Hilary jeta autour d’elle un regard circulaire.

— C’est… notre appartement ? demanda-t-elle.

— Oui. Cette grande pièce, une salle de bains, là-bas, et, derrière, la chambre à coucher. Viens, je vais te montrer ça !

La salle de bains était fort bien installée. Dans la chambre à coucher, assez vaste, il y avait deux lits jumeaux, une table, des rayons pour les livres et, dans le mur, deux grands placards. Hilary en ouvrit un.

— Je n’aurai pas grand-chose à mettre là-dedans, fit-elle remarquer. Tout ce que j’ai, je l’ai sur le dos !

— Sois tranquille, tu trouveras ici tout ce que tu voudras ! Des robes, des crèmes de beauté, des parfums, tout ce que tu peux souhaiter ! Nous avons tout sur place. On n’a jamais besoin de sortir !

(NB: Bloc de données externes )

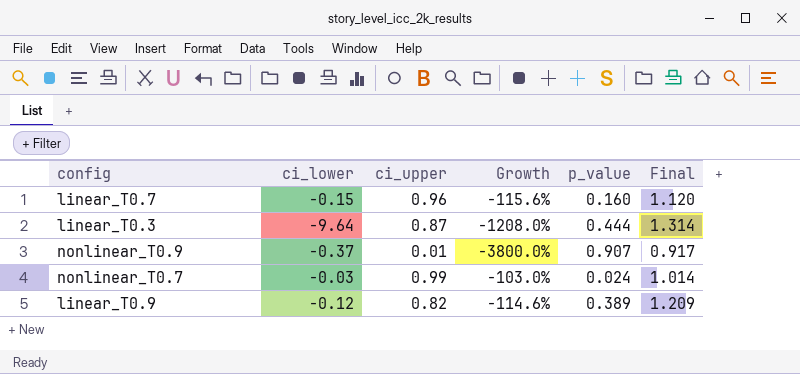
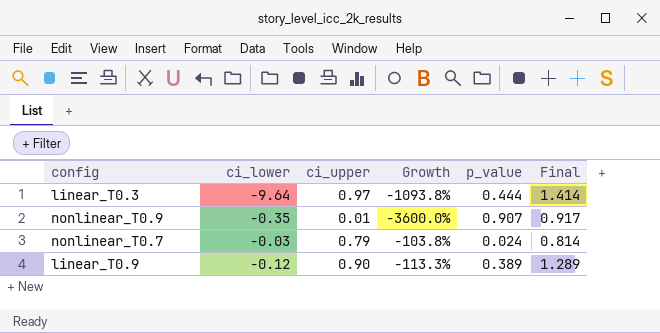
row linear_T0.7: -0.15 | 0.96 | -115.6% | 0.160 | 1.120 -> none
linear_T0.3 | ci_upper: 0.87 -> 0.97
linear_T0.3 | Growth: -1208.0% -> -1093.8%
linear_T0.3 | Final: 1.314 -> 1.414
nonlinear_T0.9 | ci_lower: -0.37 -> -0.35
nonlinear_T0.9 | Growth: -3800.0% -> -3600.0%
nonlinear_T0.7 | ci_upper: 0.99 -> 0.79
nonlinear_T0.7 | Growth: -103.0% -> -103.8%
nonlinear_T0.7 | Final: 1.014 -> 0.814
linear_T0.9 | ci_upper: 0.82 -> 0.90
linear_T0.9 | Growth: -114.6% -> -113.3%
linear_T0.9 | Final: 1.209 -> 1.289

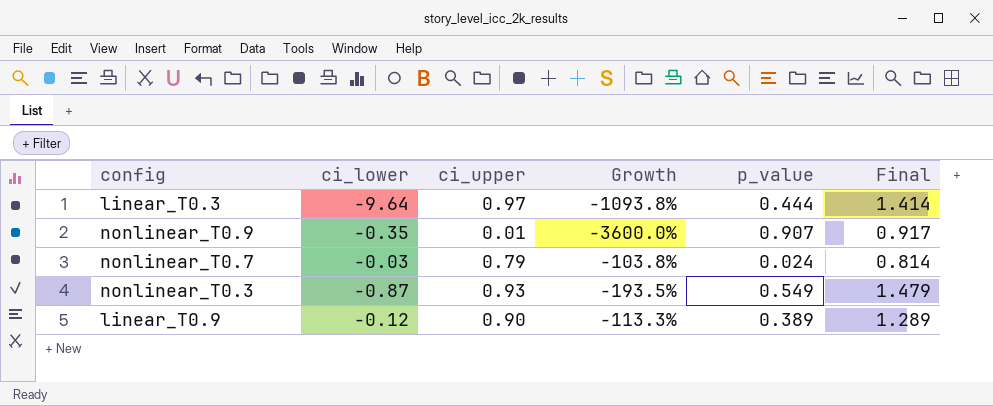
row nonlinear_T0.3: none -> -0.87 | 0.93 | -193.5% | 0.549 | 1.479

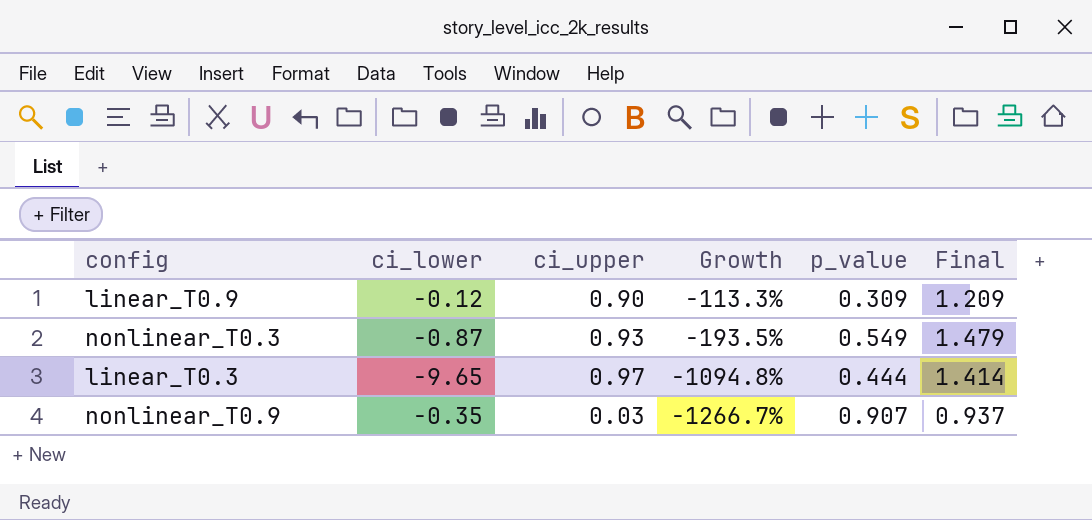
row order: none -> Growth descending
row nonlinear_T0.7: -0.03 | 0.79 | -103.8% | 0.024 | 0.814 -> none
linear_T0.9 | p_value: 0.389 -> 0.309
linear_T0.9 | Final: 1.289 -> 1.209
linear_T0.3 | ci_lower: -9.64 -> -9.65
linear_T0.3 | Growth: -1093.8% -> -1094.8%
nonlinear_T0.9 | ci_upper: 0.01 -> 0.03
nonlinear_T0.9 | Growth: -3600.0% -> -1266.7%
nonlinear_T0.9 | Final: 0.917 -> 0.937

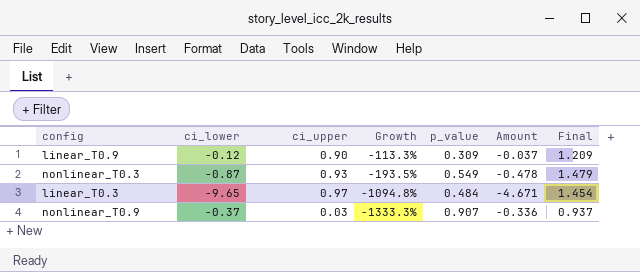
column Amount | formula: none -> [ci_lower] * [p_value]
linear_T0.3 | p_value: 0.444 -> 0.484
linear_T0.3 | Final: 1.414 -> 1.454
nonlinear_T0.9 | ci_lower: -0.35 -> -0.37
nonlinear_T0.9 | Growth: -1266.7% -> -1333.3%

Il y avait dans le ton une bonne humeur affectée. Hilary était trop fine pour ne pas comprendre. On n’avait jamais besoin de sortir. Et pas non plus la moindre chance de sortir. Abandonnez toute espérance, vous qui entrez ! Une cage confortable, mais une cage ! C’était donc pour cela qu’ils avaient, tous, tout abandonné ! Tous, le Dr Barron comme Andy Peters, et la hautaine Helga Needheim comme le doux Ericsson ! En venant ici, savaient-ils, eux, ce qu’ils allaient y trouver ? Et cette cage, était-ce ce qu’ils avaient voulu ? Des questions lui venaient aux lèvres, qu’elle se garda de poser. Quelqu’un, peut-être, les écoutait. Personnellement, elle en doutait, mais Betterton semblait sûr du contraire. Mais était-il encore maître de ses nerfs ? Il n’en donnait pas l’impression. Cette vie étrange l’avait brisé. « Dans six mois, songea-t-elle avec chagrin, peut-être serai-je comme lui…»

Une question de Tom l’arracha à ses réflexions.

— Veux-tu t’étendre un peu ?

Elle hésita, avant de répondre non.

— Alors, reprit-il, nous ferions peut-être bien d’aller au Fichier ?

— Le Fichier ?

— C’est le service qui centralise tous les renseignements concernant ceux qui vivent ici. Tout est noté ! Leur état de santé, leur tension, leur groupe sanguin, leurs goûts, leurs dégoûts, leurs aptitudes, leurs préférences, etc.

— Très militaire… ou dirai-je médical ?

— Les deux !… Comme organisation, c’est formidable !

— Oui, dit Hilary. De l’autre côté du « rideau de fer », on a le génie de l’organisation !

Elle s’était appliquée à faire cette déclaration sur le ton d’enthousiasme convenable. Après tout, Olive Betterton, sans être inscrite au parti, était probablement communiste de cœur.

— Tu découvriras bien des choses, dit Tom. N’essaie pas de tout comprendre d’un seul coup !

Il lui donna un baiser, très tendre en apparence, mais en réalité d’une froideur glaciale.